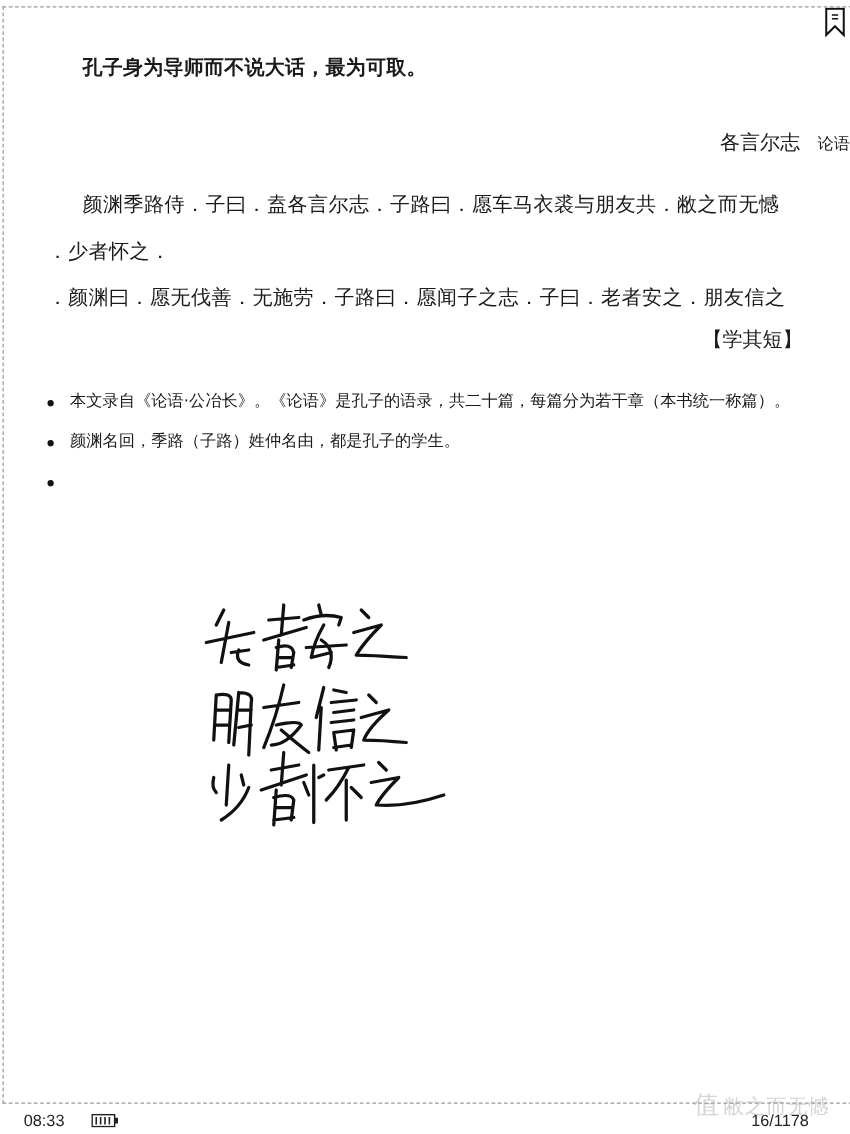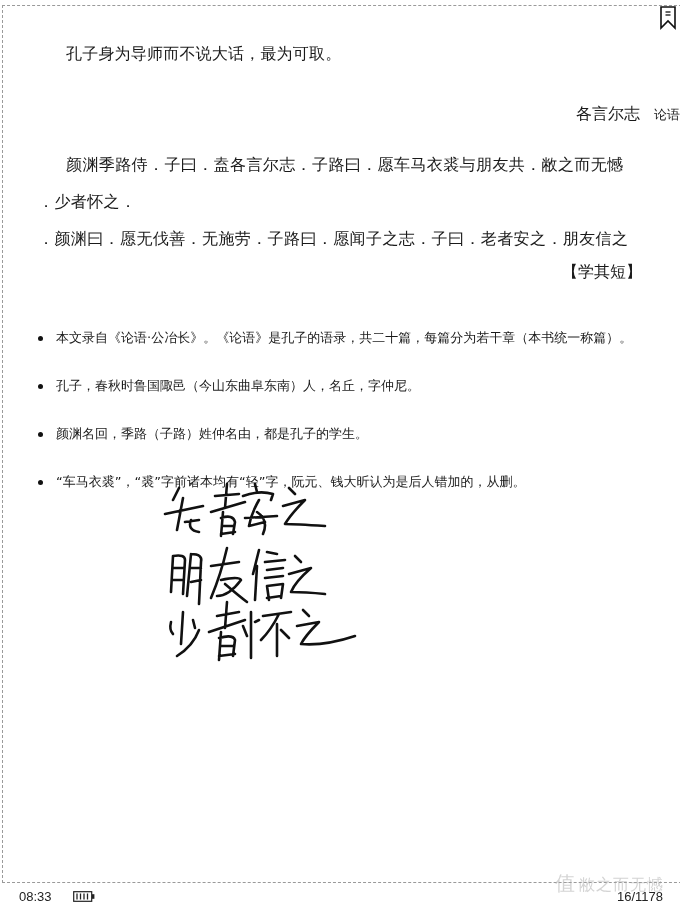"孔子身为导师而不说大话，最为可取。" .intro { font-weight: none -> bold }
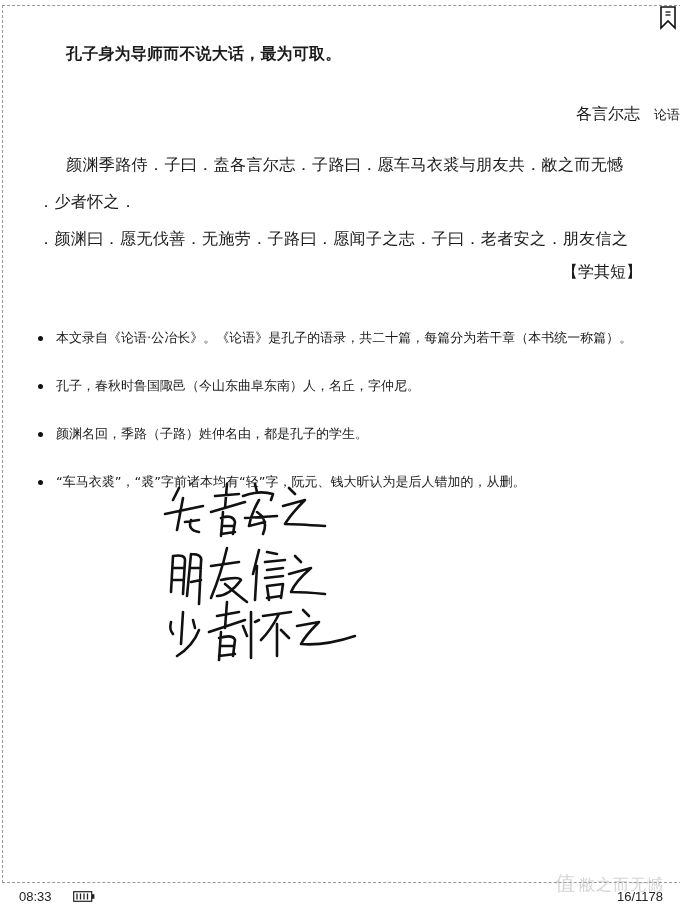"本文录自《论语·公冶长》。《论语》是孔子的语录，共二十篇，每篇分为若干章（本书统" .note { margin-top: 16px -> none }
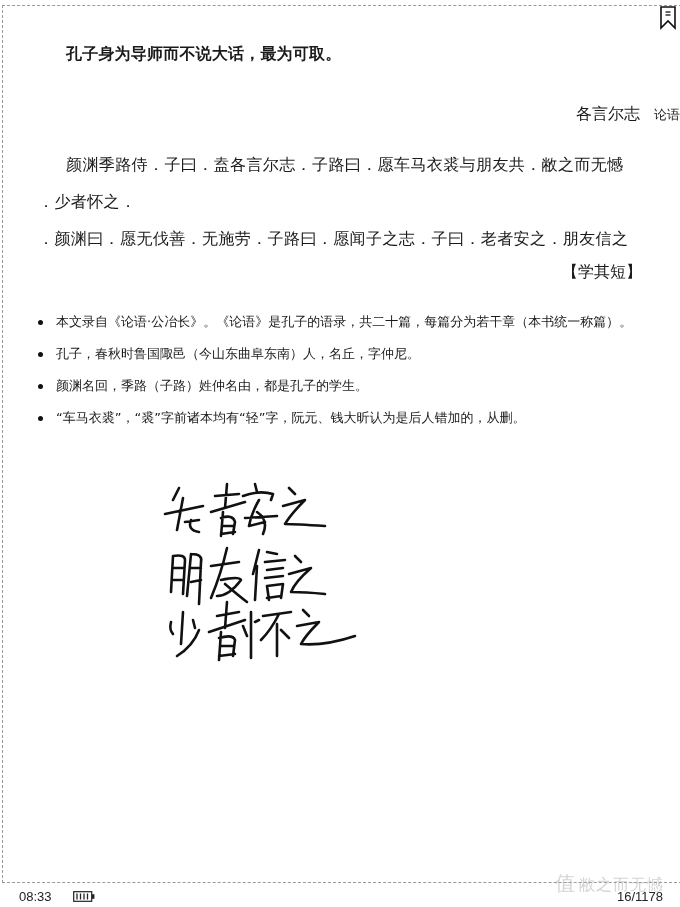"孔子，春秋时鲁国陬邑（今山东曲阜东南）人，名丘，字仲尼。" li.note { html: <li><span></span><span>孔子，春秋时鲁国陬邑（今山东曲阜东南）人，名丘，字仲尼。</span></li> -> none }
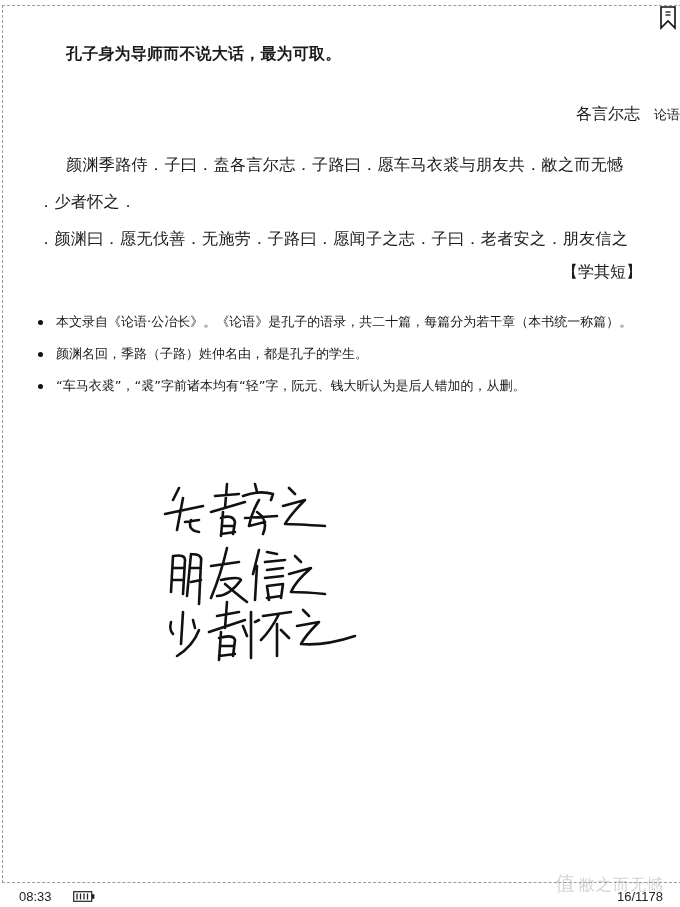"“车马衣裘”，“裘”字前诸本均有“轻”字，阮元、钱大昕认为是后人错加的，从删。" span { html: <span>“车马衣裘”，“裘”字前诸本均有“轻”字，阮元、钱大昕认为是后人错加的，从删。</span> -> none }
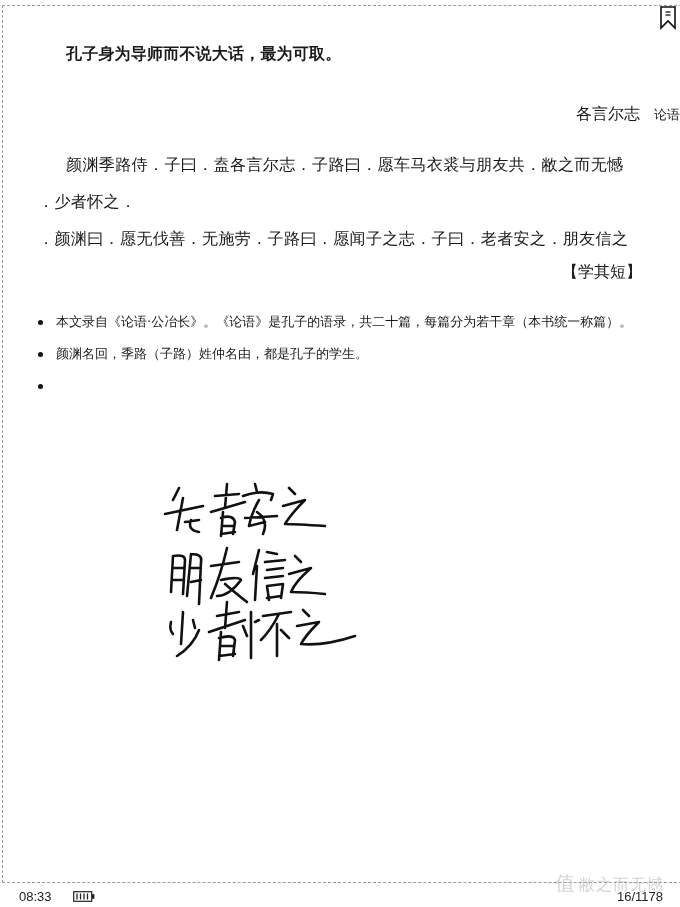"16/1178" .page-num { right: 17px -> 33px }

* Problem to solve: A word-for-word copy of the listing is the goal; keep every picture out of it.

* Task solution:
"孔子身为导师而不说大话，最为可取。" .intro { font-weight: none -> bold }
"本文录自《论语·公冶长》。《论语》是孔子的语录，共二十篇，每篇分为若干章（本书统" .note { margin-top: 16px -> none }
"孔子，春秋时鲁国陬邑（今山东曲阜东南）人，名丘，字仲尼。" li.note { html: <li><span></span><span>孔子，春秋时鲁国陬邑（今山东曲阜东南）人，名丘，字仲尼。</span></li> -> none }
"“车马衣裘”，“裘”字前诸本均有“轻”字，阮元、钱大昕认为是后人错加的，从删。" span { html: <span>“车马衣裘”，“裘”字前诸本均有“轻”字，阮元、钱大昕认为是后人错加的，从删。</span> -> none }
"16/1178" .page-num { right: 17px -> 33px }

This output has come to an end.